Molly, who lives with her eccentric grandmother, Irene, keeps her whole life organized in a binder. So when that binder disappears she is thrown for a loop, especially since today is Senior Citizen's Day at her Catholic school, and Irene is the only grandparent to accept the invitation. Tripping and giving herself a black eye gets the day off to the kind of start Molly expected without her binder, but it's going to get worse. Much worse.

Is it any good?

Unbelievably prolific, Newbery-honored author Gary Paulsen can toss off a slight little thing like this with one hand tied behind his back, and probably did. It's mildly amusing, not very believable, and drills home his debatable, rather stereotypical Message -- that being organized and enjoying life are incompatible. This has been done many times before, and better.

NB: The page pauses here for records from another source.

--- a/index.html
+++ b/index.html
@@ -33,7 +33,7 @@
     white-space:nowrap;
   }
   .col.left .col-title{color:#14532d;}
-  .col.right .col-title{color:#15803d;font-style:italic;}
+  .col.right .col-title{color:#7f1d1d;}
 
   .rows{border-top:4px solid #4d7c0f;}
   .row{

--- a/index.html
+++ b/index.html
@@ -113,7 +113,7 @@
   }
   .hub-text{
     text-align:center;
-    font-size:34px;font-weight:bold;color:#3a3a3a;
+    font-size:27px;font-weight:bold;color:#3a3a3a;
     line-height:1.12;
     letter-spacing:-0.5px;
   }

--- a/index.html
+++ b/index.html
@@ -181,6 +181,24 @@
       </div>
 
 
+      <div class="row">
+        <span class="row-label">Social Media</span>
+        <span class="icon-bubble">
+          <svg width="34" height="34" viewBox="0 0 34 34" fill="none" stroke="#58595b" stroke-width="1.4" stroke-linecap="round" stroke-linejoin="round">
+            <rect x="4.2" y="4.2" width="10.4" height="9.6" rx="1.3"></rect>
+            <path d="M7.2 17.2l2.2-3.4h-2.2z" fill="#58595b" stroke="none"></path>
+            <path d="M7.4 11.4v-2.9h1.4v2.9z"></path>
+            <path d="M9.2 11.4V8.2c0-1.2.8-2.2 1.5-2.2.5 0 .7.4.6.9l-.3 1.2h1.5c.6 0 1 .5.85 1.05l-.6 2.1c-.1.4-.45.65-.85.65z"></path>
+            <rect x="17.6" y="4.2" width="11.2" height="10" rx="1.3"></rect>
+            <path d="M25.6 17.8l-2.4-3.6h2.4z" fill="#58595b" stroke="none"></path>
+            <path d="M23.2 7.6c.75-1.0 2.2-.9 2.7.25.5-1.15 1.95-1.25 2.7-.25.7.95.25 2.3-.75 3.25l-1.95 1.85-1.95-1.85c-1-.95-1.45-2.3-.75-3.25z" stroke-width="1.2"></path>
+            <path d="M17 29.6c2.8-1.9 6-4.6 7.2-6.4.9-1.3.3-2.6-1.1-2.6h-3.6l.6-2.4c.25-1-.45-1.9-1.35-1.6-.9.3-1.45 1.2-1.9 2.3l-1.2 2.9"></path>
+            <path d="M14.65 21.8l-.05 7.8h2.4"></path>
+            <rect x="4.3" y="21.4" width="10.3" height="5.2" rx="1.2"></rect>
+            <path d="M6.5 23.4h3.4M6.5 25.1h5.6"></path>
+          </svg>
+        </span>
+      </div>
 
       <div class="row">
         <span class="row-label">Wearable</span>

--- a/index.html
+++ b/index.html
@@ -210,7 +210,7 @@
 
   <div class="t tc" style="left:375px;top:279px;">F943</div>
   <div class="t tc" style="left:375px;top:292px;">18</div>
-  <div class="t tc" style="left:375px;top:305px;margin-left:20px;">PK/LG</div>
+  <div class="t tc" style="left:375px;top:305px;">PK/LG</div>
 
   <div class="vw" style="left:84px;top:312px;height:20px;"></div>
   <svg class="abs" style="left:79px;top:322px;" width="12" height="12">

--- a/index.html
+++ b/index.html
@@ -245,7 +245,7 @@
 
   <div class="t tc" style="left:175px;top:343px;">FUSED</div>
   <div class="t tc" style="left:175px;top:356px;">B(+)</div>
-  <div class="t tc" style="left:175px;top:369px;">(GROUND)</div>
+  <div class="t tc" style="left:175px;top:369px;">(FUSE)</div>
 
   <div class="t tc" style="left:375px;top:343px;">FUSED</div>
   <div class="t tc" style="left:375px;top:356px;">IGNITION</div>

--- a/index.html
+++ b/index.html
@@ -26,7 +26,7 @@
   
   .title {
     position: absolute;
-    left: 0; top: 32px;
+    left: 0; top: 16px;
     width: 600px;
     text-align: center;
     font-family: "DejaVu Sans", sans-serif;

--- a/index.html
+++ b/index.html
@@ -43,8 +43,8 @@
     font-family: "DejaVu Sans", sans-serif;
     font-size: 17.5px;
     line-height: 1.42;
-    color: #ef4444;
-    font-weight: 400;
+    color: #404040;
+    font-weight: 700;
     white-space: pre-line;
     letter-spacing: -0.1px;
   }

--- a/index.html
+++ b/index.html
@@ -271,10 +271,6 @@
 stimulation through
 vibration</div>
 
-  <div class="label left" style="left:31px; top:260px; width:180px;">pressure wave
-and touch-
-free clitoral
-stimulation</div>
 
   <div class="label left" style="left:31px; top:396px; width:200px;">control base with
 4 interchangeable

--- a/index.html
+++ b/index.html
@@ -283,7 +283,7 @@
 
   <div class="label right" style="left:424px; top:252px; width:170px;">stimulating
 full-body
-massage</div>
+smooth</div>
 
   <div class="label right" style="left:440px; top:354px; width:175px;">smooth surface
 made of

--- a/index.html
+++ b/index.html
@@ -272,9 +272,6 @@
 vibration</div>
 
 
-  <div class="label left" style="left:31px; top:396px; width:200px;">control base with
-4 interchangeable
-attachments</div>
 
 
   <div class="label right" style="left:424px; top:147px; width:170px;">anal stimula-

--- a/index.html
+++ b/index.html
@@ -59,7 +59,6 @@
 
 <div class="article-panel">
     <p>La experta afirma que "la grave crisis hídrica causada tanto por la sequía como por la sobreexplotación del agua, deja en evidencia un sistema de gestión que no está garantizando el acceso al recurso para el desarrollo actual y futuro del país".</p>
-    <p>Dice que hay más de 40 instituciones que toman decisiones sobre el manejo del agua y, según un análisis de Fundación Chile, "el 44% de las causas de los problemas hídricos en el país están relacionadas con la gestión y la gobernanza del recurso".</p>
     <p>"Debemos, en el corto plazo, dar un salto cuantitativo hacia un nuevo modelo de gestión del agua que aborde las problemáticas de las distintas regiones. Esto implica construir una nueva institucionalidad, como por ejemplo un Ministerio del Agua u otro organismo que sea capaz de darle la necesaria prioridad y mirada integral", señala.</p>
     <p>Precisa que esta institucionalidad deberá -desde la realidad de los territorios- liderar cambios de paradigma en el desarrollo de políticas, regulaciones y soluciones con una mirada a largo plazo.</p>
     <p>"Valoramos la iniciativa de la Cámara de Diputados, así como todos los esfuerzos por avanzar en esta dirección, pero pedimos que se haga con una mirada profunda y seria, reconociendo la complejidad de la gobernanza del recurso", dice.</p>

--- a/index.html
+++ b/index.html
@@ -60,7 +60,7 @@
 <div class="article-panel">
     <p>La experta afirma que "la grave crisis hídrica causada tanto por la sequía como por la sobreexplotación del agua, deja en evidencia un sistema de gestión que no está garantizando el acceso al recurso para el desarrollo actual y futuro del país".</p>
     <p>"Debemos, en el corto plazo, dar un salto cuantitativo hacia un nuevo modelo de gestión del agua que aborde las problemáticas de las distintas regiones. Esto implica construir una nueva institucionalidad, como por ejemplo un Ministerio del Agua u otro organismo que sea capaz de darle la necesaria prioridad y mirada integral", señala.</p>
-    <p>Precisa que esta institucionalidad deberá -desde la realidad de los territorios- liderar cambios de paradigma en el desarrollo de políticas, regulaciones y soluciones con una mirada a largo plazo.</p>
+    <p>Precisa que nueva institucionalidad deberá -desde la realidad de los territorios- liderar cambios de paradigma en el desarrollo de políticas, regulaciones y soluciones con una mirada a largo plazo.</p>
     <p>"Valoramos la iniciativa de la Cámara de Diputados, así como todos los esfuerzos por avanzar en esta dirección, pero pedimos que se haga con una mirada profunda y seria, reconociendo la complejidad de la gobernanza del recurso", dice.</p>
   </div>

The book's size and cover art make it look like a transitional story for second- or third-graders, but its tale of middle school crushes, delinquents, rebellion against authority, poetry slams, and The Message is aimed at older kids. Perhaps it would work for the high-interest, low-vocabulary crowd, but it doesn't seem powerful enough to grab the interest of a reluctant reader. Gary Paulsen is one of our greatest authors, but this is not one of his greatest books.

Talk to your kids about ...

  • Families can talk about the point the author is making. Can one be too organized? Does being organized interfere with enjoying life?